According to this report, then, “some street protests” were the extent of the difficulties faced by Moroccan Jews after Israel gained its independence. But the story’s rosy depiction of historical ties between Jews and Arabs in Morocco is incomplete, at best.
The situation is summed up well by this passage from a May 19, 2003 JTA article:
Moroccan government officials like to boast of what they call the country’s “2,000 years of peaceful Arab-Jewish coexistence.”
The historical record is more complex and includes anti-Jewish pogroms. But Jews generally fared better in Morocco than in many other parts of North Africa or Europe.
But the Jewish experience in Morocco was cyclical, with favorable times followed by periods of anti-Semitism. During World War II, for example, King Mohammed V refused a request by the pro-Nazi Vichy France regime to round up the country’s Jews for deportation.
Several years later, Moroccan Jews, like others in the Arab world, were attacked by the local population during the period surrounding the establishment of the State of Israel in 1948.
Maurice M. Roumani’s book, “The Case of the Jews from Arab Countries: a Neglected Issue,” elaborates, describing the massacre of dozens of Moroccan Jews:
… bloody riots broke out in June 1948 against the Jews in Oujda and Djerada in Morocco. In Oujda, within three hours, five Jews had been killed, 30 seriously injured, shops and homes sacked. In Djerada, the Jewish population of 100 suffered 39 deaths and 30 severely wounded, the remainder less seriously.
And Heskel M. Haddad’s “Jews of Arab and Islamic Countries: History, Problems, Solutions” notes:
The attack on the Jews of Casablanca in 1945 may have been an additional consideration in their decision to immigrate. However, after 1948, a combination of factors led to an increased rate of immigration. With the establishment of the Jewish state, more Jews felt free to immigrate. The arrival of some Israeli emissaries helped to inform Jews of the opportunities in Israel an d encouraged their immigration. The major cause of the Jewish exocus from Morocco is the two pogroms that occurred in 1948 and 1953. Within a few years, several thousand Moroccan Jews immigrated to Israel. But mass immigration of Jews from Morocco occurred in 1954 when it became clear that France intended to grant Morocco full independence. Tens of thousands of Jews left Morocco, thereby betraying the typical anxiety of Jews in an independent Arab country.

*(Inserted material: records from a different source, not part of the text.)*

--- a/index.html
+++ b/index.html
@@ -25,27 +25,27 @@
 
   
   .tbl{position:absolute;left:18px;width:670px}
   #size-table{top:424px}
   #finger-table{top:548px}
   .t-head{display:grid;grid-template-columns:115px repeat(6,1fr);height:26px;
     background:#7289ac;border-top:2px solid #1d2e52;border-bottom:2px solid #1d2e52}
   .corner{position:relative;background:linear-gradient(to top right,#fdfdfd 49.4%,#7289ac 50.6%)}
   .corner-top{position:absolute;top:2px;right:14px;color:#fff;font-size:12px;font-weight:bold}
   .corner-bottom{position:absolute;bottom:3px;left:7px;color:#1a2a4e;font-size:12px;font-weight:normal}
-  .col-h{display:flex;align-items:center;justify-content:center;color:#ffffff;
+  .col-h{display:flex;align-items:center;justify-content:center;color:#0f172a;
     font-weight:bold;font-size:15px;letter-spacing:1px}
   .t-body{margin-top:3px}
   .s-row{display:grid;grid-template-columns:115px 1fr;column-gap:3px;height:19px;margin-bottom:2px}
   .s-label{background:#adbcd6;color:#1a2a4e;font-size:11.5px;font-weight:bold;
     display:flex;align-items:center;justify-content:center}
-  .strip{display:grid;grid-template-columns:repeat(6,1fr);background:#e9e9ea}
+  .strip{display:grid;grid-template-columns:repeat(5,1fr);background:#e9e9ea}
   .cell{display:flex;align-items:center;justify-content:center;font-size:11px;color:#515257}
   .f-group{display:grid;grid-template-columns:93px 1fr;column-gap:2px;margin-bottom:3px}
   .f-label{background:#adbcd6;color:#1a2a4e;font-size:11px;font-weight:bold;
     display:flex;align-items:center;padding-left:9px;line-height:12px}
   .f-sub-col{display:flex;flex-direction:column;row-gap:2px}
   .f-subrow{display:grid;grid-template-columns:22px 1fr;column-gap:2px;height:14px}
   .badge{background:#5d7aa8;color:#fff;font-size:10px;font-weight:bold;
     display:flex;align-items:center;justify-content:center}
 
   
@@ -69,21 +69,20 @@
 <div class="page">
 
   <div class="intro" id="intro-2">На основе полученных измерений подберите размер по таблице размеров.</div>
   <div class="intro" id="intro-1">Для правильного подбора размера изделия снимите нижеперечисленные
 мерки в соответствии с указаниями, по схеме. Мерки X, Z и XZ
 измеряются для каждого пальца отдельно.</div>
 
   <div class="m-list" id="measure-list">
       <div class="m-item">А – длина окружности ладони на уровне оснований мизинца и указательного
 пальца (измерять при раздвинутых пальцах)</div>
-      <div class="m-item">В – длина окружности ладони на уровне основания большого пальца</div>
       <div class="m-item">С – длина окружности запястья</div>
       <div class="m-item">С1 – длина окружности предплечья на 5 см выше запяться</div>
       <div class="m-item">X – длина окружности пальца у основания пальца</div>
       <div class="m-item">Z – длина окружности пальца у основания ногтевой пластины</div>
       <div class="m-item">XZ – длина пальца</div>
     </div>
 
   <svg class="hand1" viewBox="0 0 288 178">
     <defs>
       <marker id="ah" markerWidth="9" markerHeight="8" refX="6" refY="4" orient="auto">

A September 1954 article in Commentary magazine also describes problems faced by Moroccan Jews, noting that
In disputes with Moslems, or on civil commercial, and criminal issues among themselves, Jews are almost entirely subject to Islamic courts. … [E]ven under the best of circumstances [the courts] regard Jewish litigants as unclean, inferior beings.
Why is it that when AP covers Palestinian refugees, the stories often uncritically present Palestinian grievances about purported Israeli “crimes,” but when when the wire service (however infrequently) discusses Jewish refugees from Morocco, only glowing accounts of the Arab-Jewish relationship are cited, while discrimination and pogroms are overlooked completely?